Harry Potter - also with an M rating, justifiably. The big problem with the Harry Potter films is that they started off three hours long when the books were comparatively short, and now the books are getting longer and longer, the films can;t be made commensureably longer otherwise no-one would sit through them. So a lot of the endearing details that makes the books so lovely to read is lost in the translation. But I still thought it was pretty mindblowing and loved it. It is great to see the same actors actually growing older, and I hope they manage to keep them contracted for all the films! Is it my imagination or does Michael Gambon try to sound Irish from time to time? Is it deliberate or is he chanelling the late lamented Richard Harris?

The climax was as shocking as it was when I read the book. Even though I knew exactly what was going to happen it still affected me the same way.

The merfolk were every bit as creepy as I hoped they would be. I have always found mermaids and mermen creepy, never cute and cuddley as they are often portrayed, and for once they were shown as I always think of them!

As unexpected bonus was David Tennant - Ok, so he was a bad guy, but I confess to being rather taken with the latest Doctor Who. When he transformed back to himself from Old Man Moody I half expected him to say 'New teeth!' like he does when he transforms from Christopher Eccleston.

There are still films that the kids want to see over the summer and I will probably take them to, but nothing to beat these two films.

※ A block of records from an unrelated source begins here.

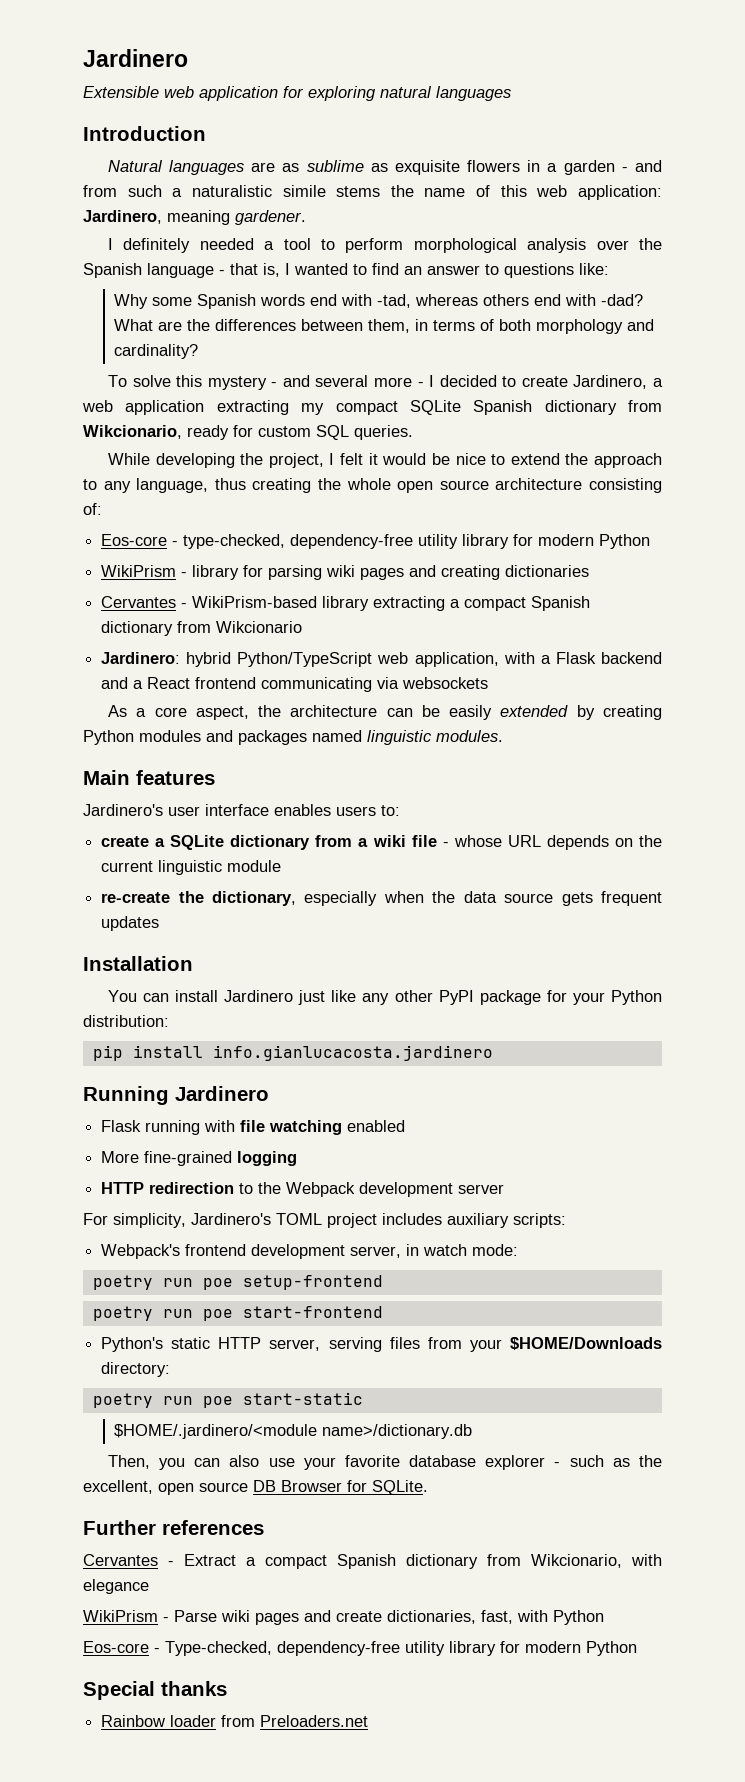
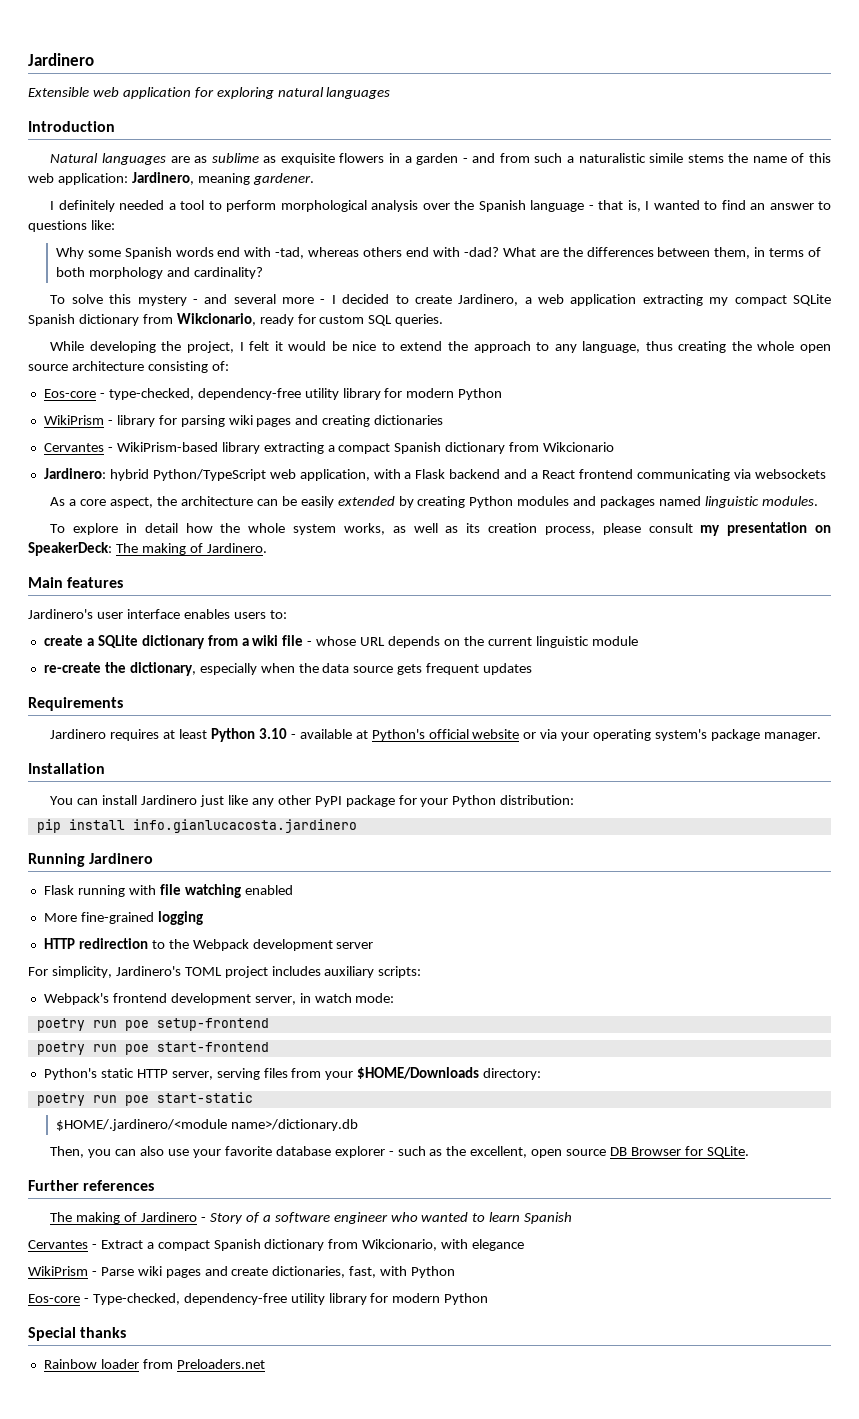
+ To explore in detail how the whole system works, as well as its creation process, please consult my presentation on SpeakerDeck: The making of Jardinero.
+ Requirements
+ Jardinero requires at least Python 3.10 - available at Python's official website or via your operating system's package manager.
+ The making of Jardinero - Story of a software engineer who wanted to learn Spanish

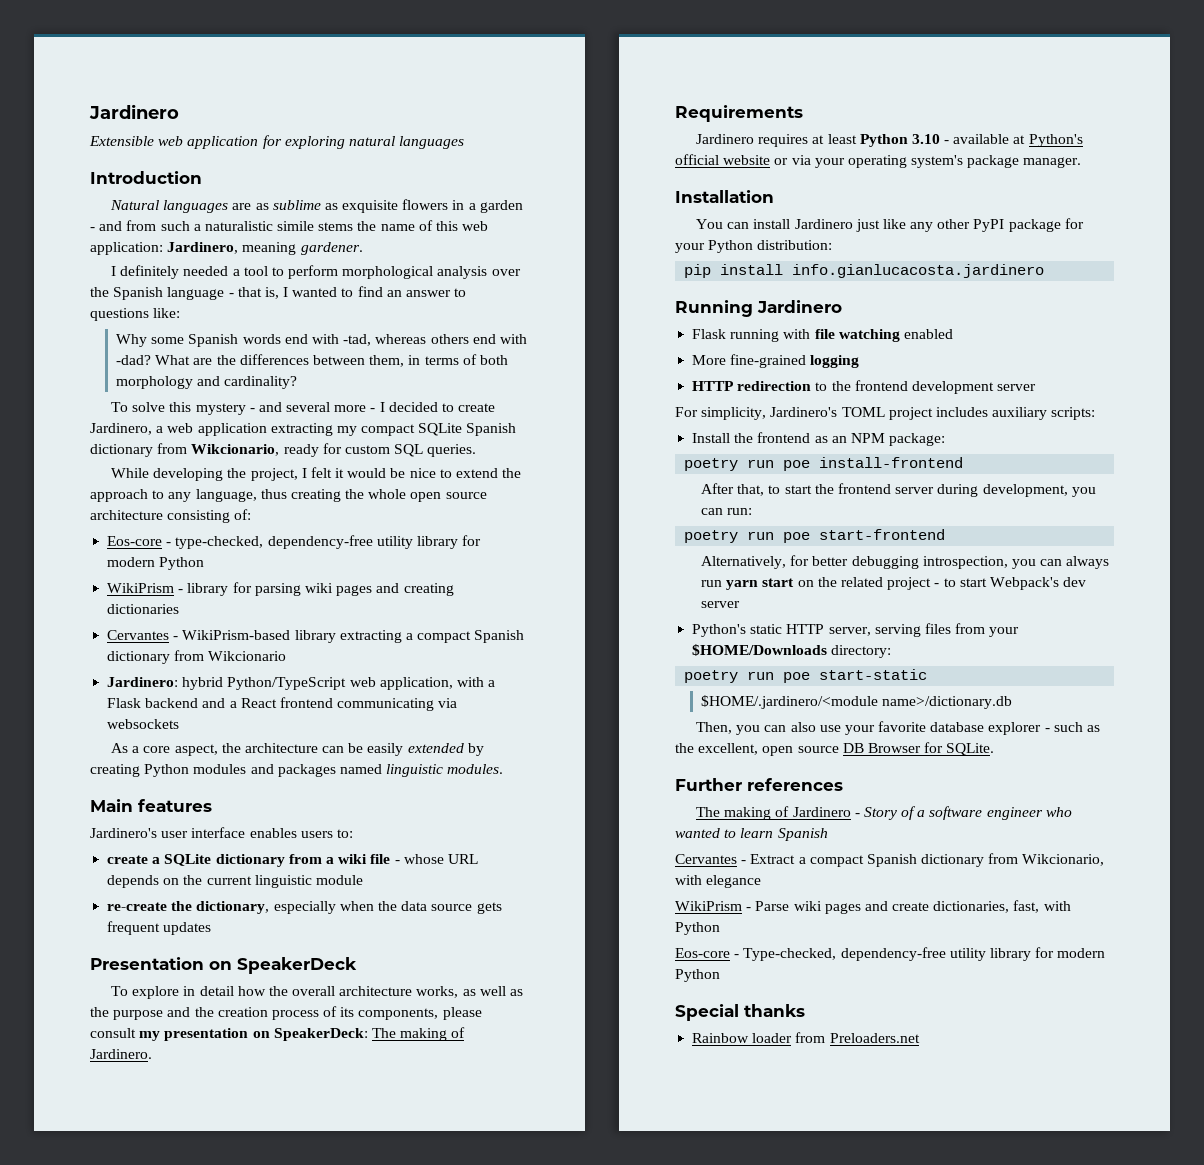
- To explore in detail how the whole system works, as well as its creation process, please consult my presentation on SpeakerDeck: The making of Jardinero.
+ Presentation on SpeakerDeck
+ To explore in detail how the overall architecture works, as well as the purpose and the creation process of its components, please consult my presentation on SpeakerDeck: The making of Jardinero.
- HTTP redirection to the Webpack development server
+ HTTP redirection to the frontend development server
- Webpack's frontend development server, in watch mode:
- poetry run poe setup-frontend
+ Install the frontend as an NPM package:
+ poetry run poe install-frontend
+ After that, to start the frontend server during development, you can run:
  poetry run poe start-frontend
+ Alternatively, for better debugging introspection, you can always run yarn start on the related project - to start Webpack's dev server

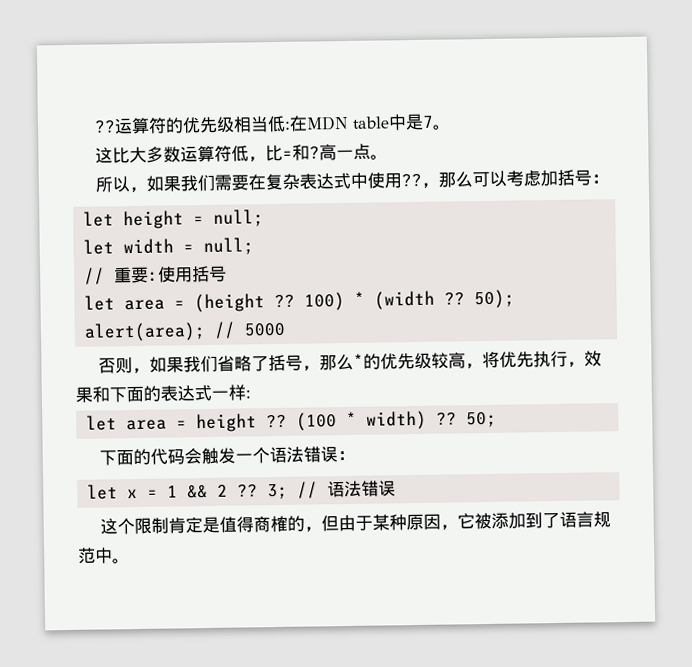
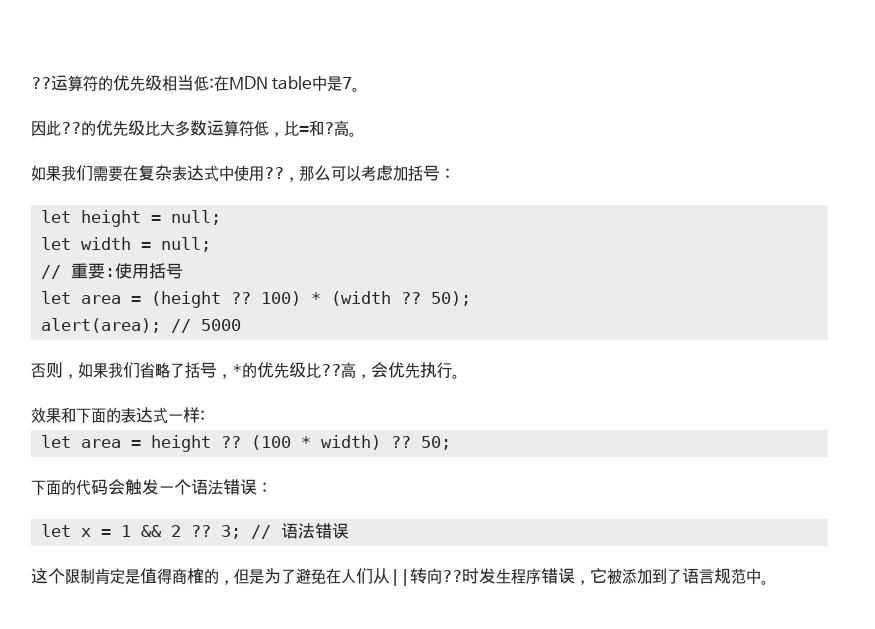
- 这比大多数运算符低，比=和?
+ 因此??的优先级比大多数运算符低，比=和?
- 高一点。
- 所以，如果我们需要在复杂表达式中使用??
+ 高。
+ 如果我们需要在复杂表达式中使用??
- 否则，如果我们省略了括号，那么*的优先级较高，将优先执行，效果和下面的表达式一样:
+ 否则，如果我们省略了括号，*的优先级比??高，会优先执行。
+ 效果和下面的表达式一样:
- 这个限制肯定是值得商榷的，但由于某种原因，它被添加到了语言规范中。
+ 这个限制肯定是值得商榷的，但是为了避免在人们从||转向??时发生程序错误，它被添加到了语言规范中。

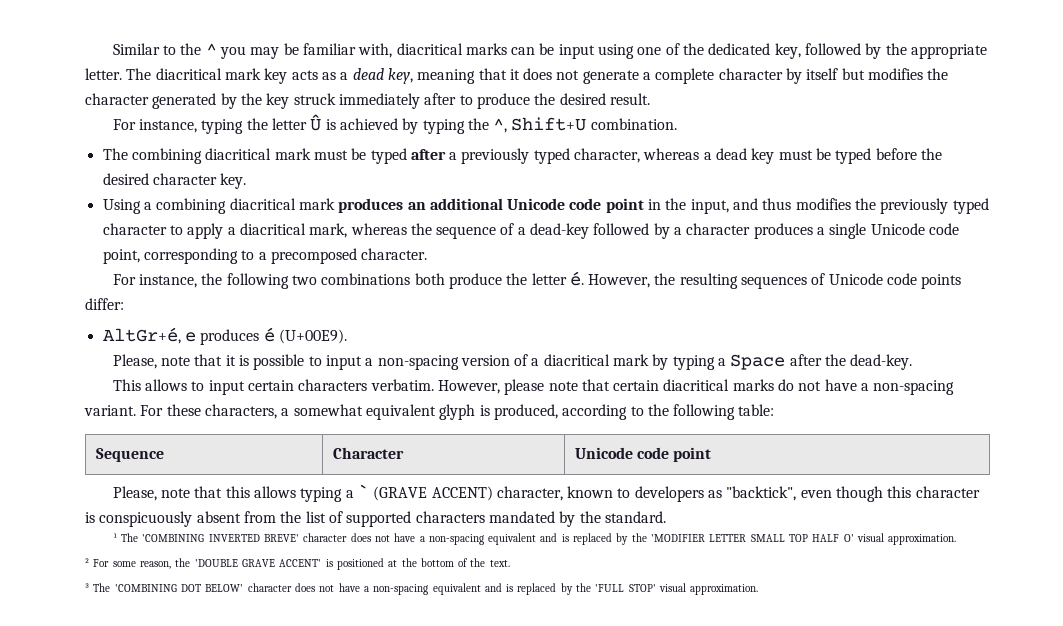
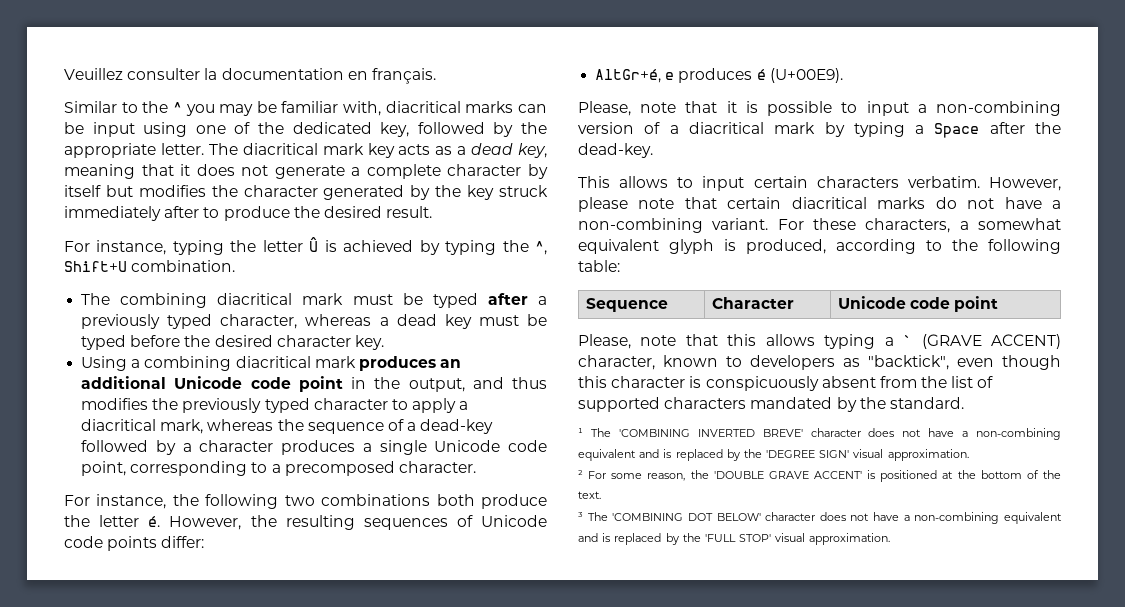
+ Veuillez consulter la documentation en français.
- Using a combining diacritical mark produces an additional Unicode code point in the input, and thus modifies the previously typed character to apply a diacritical mark, whereas the sequence of a dead-key followed by a character produces a single Unicode code point, corresponding to a precomposed character.
+ Using a combining diacritical mark produces an additional Unicode code point in the output, and thus modifies the previously typed character to apply a diacritical mark, whereas the sequence of a dead-key followed by a character produces a single Unicode code point, corresponding to a precomposed character.
- Please, note that it is possible to input a non-spacing version of a diacritical mark by typing a Space after the dead-key.
+ Please, note that it is possible to input a non-combining version of a diacritical mark by typing a Space after the dead-key.
- However, please note that certain diacritical marks do not have a non-spacing variant.
+ However, please note that certain diacritical marks do not have a non-combining variant.
- ¹ The 'COMBINING INVERTED BREVE' character does not have a non-spacing equivalent and is replaced by the 'MODIFIER LETTER SMALL TOP HALF O' visual approximation.
+ ¹ The 'COMBINING INVERTED BREVE' character does not have a non-combining equivalent and is replaced by the 'DEGREE SIGN' visual approximation.
- ³ The 'COMBINING DOT BELOW' character does not have a non-spacing equivalent and is replaced by the 'FULL STOP' visual approximation.
+ ³ The 'COMBINING DOT BELOW' character does not have a non-combining equivalent and is replaced by the 'FULL STOP' visual approximation.

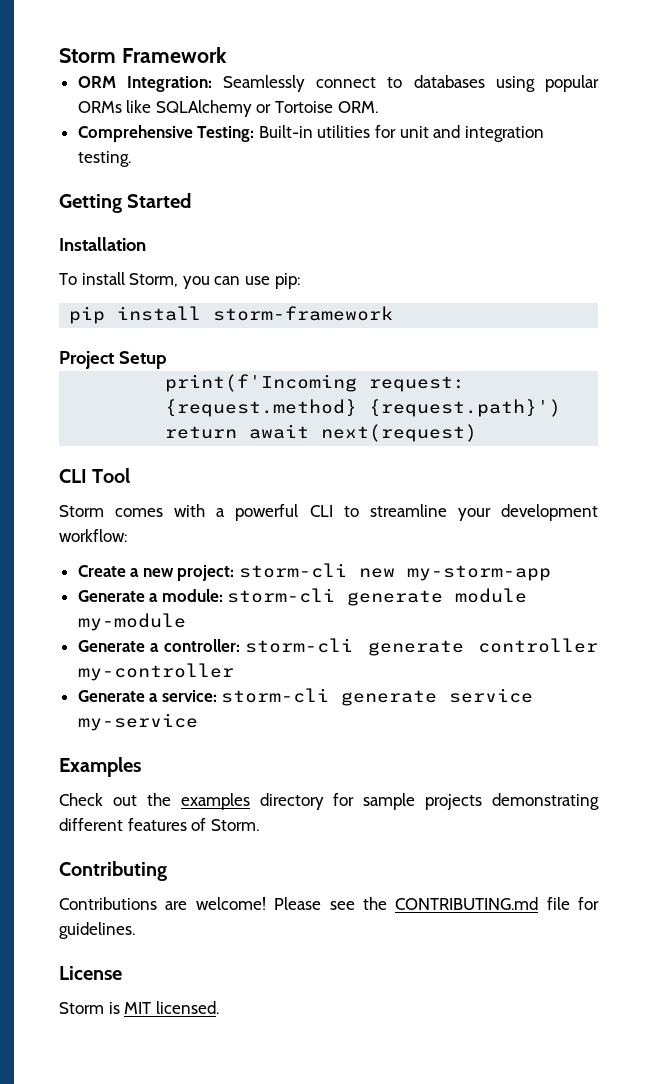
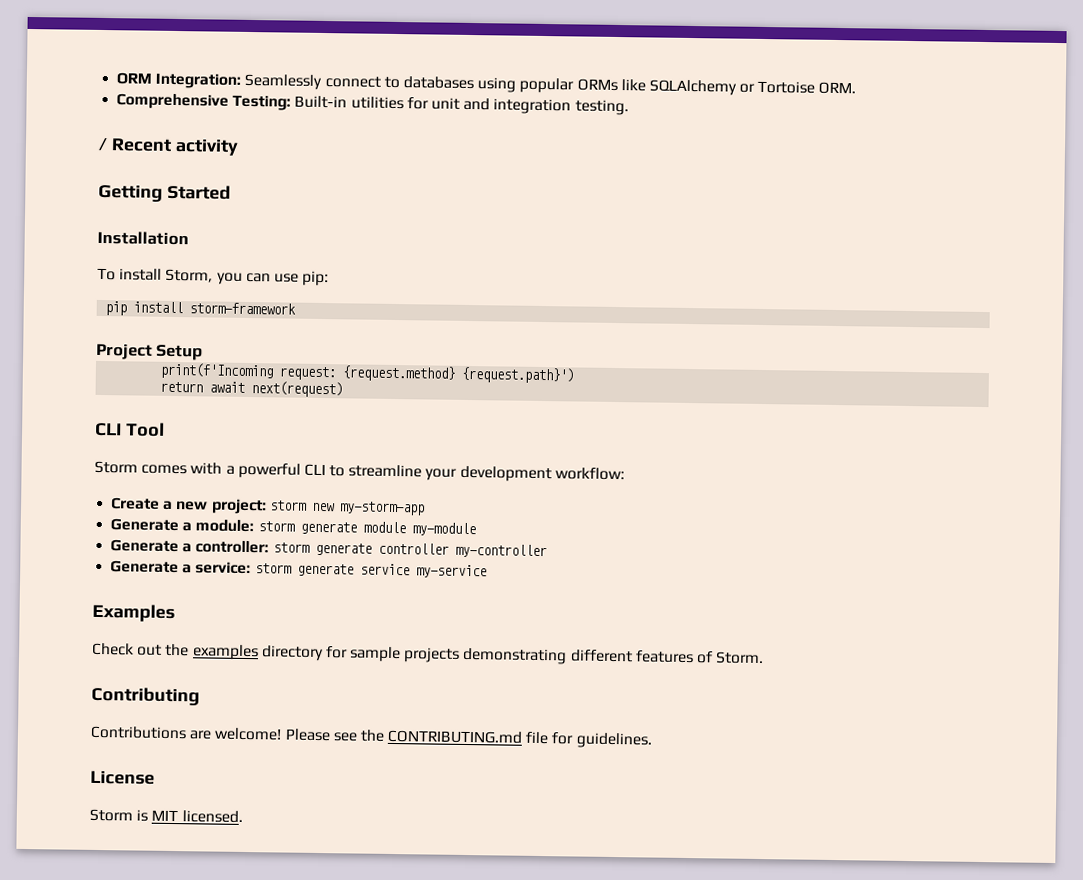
- Storm Framework
+ / Recent activity
- Create a new project: storm-cli new my-storm-app
+ Create a new project: storm new my-storm-app
- Generate a module: storm-cli generate module my-module
+ Generate a module: storm generate module my-module
- Generate a controller: storm-cli generate controller my-controller
+ Generate a controller: storm generate controller my-controller
- Generate a service: storm-cli generate service my-service
+ Generate a service: storm generate service my-service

Now curly-whirlys - I had a sudden urge to make one last night. I thought it might be something I could do with the stuff that my SIL gave me for Christmas that I had dyed. So I grabbed a crochet hook and started. Well, the stuff is not suitable for actual wearing, I'm afraid, it is coarse and not very lovely to work with. So I think it will be used for art projects, of which there will be many over the next three years while I am at college! I found three balls of a soft, light, bulky acrylic that I thought would be a nice scarf and started on that. Well, it is crocheting beautifully and feels like a nice light cloud, but goodness those things eat yarn! There won;t be enough to make it as wide as I wanted. I am considering adding another yarn as well but I only have single balls of suitable candidates and I specifically wanted it to be a stashbuster so I am not buying anything for it. I might add a row of plain double crochet on the short side, I think I have enough of something suitable for that, and just have it as a narrow curly-whirly. I think I will make some more, I have a number of patterns for sundry variations of this type of thing and I like to wear scarves as accessories in the winter.

Sealing wax - I was just being silly there!


Leeanne said...

I too saw and read Narnia (actually have one last chapter to go) and I thought the book was way better then the film. I've attempted to watch the film 3 times but sleep through it as it is the only time the kids are quiet. Though I have seen the ending 3 times...
Happy crafting.

jussi said...

I saw Narnia on saturday, the costumes were awesome, lots of beautiful vintage knits! I too read the books inside out and read them to my girls, and I was quite amazed at the feelings that welled up inside me...I too remember the escapism the books afforded, so the scene when Lucy took her first step into Narnia, and slowly looked around her...saw me burst into tears.

PJ said...

Hi..found your blog through the ABC ring! I'm assuming your "M rating' is our PG-13 rating? I TOTALLY AGREE!!! I see these little kids I just wonder what the parents are thinking (or NOT thinking) We are going to see Narnia end of the month when our military base gets it..we can't wait! Totally agree with the HP movie...boy! the length!